Workforce focus across all industries, including logistics and the supply chain, will significantly alter future working conditions. Reasons for this trend are demographic change, changing employee expectations and needs, and technology developments such as artificial intelligence (AI), robotics, and digitalization. This global phenomenon will likely bring challenges for logistics leaders across the world.
Overall, there will be fewer available workers and over time the existing workforce will be replaced by younger generations with different aspirations; jobs they perceive as unattractive, such as delivering parcels and loading trucks, may not be filled appropriately.
Workforce focus is driven by the younger generation’s attitudes about work, as compared to former generations, these people have different employer and job expectations. Focus is much more on work-life balance, flexible working hours, new work models such as the four-day week, and opportunities to learn and follow a purpose. Younger employees expect personalized work experiences that fit their needs, comparable to the experiences they have as consumers and compelling employers take these topics seriously.
Technological developments are influencing and enabling employee centricity, too. New technologies offer the opportunity to tailor work to the individual, creating an automated and augmented workplace.
First and foremost, employers must create an employee-centric strategy and work culture in order to attract and retain talent in the future.
With an employee-centric strategy, logistics organizations can maintain a suitable workforce in terms of size and skills to match demand and succeed in navigating a challenging, changing, fast-paced environment.
In the next five years, organizations will increasingly feel the pressures of demographic change.

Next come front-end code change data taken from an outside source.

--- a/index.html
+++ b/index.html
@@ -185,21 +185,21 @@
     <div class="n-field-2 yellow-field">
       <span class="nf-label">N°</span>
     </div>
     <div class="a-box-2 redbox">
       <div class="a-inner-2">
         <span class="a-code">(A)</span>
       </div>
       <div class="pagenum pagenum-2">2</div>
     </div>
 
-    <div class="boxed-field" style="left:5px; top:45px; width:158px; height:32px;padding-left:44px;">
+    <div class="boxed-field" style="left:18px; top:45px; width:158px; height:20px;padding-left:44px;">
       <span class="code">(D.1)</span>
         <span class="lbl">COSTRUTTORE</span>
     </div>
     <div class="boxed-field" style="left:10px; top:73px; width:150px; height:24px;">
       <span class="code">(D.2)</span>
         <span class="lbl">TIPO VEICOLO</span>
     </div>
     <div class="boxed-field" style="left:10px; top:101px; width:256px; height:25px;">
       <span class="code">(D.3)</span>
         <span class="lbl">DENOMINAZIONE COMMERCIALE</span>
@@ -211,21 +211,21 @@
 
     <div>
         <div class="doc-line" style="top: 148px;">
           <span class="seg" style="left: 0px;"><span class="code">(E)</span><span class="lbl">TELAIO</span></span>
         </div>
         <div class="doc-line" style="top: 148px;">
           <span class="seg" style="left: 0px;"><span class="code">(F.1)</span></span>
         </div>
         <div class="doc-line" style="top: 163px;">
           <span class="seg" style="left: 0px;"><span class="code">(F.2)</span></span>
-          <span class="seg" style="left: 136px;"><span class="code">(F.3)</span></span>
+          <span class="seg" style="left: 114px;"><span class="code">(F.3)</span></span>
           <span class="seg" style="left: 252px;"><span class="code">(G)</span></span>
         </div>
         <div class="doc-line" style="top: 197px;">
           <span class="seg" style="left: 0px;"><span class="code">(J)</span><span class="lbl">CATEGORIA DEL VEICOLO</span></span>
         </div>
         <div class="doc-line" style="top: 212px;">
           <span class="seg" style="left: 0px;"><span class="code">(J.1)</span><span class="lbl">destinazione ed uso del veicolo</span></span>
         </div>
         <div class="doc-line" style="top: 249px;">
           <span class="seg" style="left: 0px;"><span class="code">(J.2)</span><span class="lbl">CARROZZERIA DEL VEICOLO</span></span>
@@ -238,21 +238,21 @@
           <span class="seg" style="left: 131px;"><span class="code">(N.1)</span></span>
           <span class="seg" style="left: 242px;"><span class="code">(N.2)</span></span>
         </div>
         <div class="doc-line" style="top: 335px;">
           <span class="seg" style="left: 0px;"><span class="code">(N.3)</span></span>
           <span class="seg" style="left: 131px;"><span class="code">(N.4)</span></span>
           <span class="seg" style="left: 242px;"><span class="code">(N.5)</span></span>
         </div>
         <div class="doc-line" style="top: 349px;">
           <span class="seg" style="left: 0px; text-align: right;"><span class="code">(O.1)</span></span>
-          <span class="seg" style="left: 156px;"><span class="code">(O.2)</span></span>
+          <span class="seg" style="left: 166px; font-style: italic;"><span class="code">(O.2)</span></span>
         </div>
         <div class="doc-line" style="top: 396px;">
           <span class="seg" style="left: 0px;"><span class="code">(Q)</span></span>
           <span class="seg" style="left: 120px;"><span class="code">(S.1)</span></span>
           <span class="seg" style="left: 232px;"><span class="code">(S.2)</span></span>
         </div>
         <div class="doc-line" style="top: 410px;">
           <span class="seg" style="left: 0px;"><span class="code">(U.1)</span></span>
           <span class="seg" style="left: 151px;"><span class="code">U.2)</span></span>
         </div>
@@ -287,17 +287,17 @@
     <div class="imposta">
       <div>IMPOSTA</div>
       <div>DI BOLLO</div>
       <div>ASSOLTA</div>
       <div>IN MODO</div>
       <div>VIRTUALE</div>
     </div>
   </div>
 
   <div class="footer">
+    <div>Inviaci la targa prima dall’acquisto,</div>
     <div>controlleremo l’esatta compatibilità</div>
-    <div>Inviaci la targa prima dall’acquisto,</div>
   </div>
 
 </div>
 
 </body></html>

While many are already taking proactive steps to attract and retain talent, it will take some time before these are widely adopted and organizations fully implement employee-centric strategies.
As companies realize an employee-centric culture is highly relevant in logistics and logistics is inherently a people-centered business, it is obvious that employee wellbeing and engagement are essential to successful operations.
Workforce focus has a significant impact on long-term success. Companies that invest heavily in the employee experience are 11.5 times more likely to be ranked among the best places to work on Glassdoor and 2.1 times more likely to be listed among the most innovative companies list by Forbes. Moreover, happiness at work, which can result from a good employee experience, is one of the most important factors in employee retention, as half of employees who enjoy their work are 49% less likely to say they would consider taking a new job than employees who do not enjoy their work.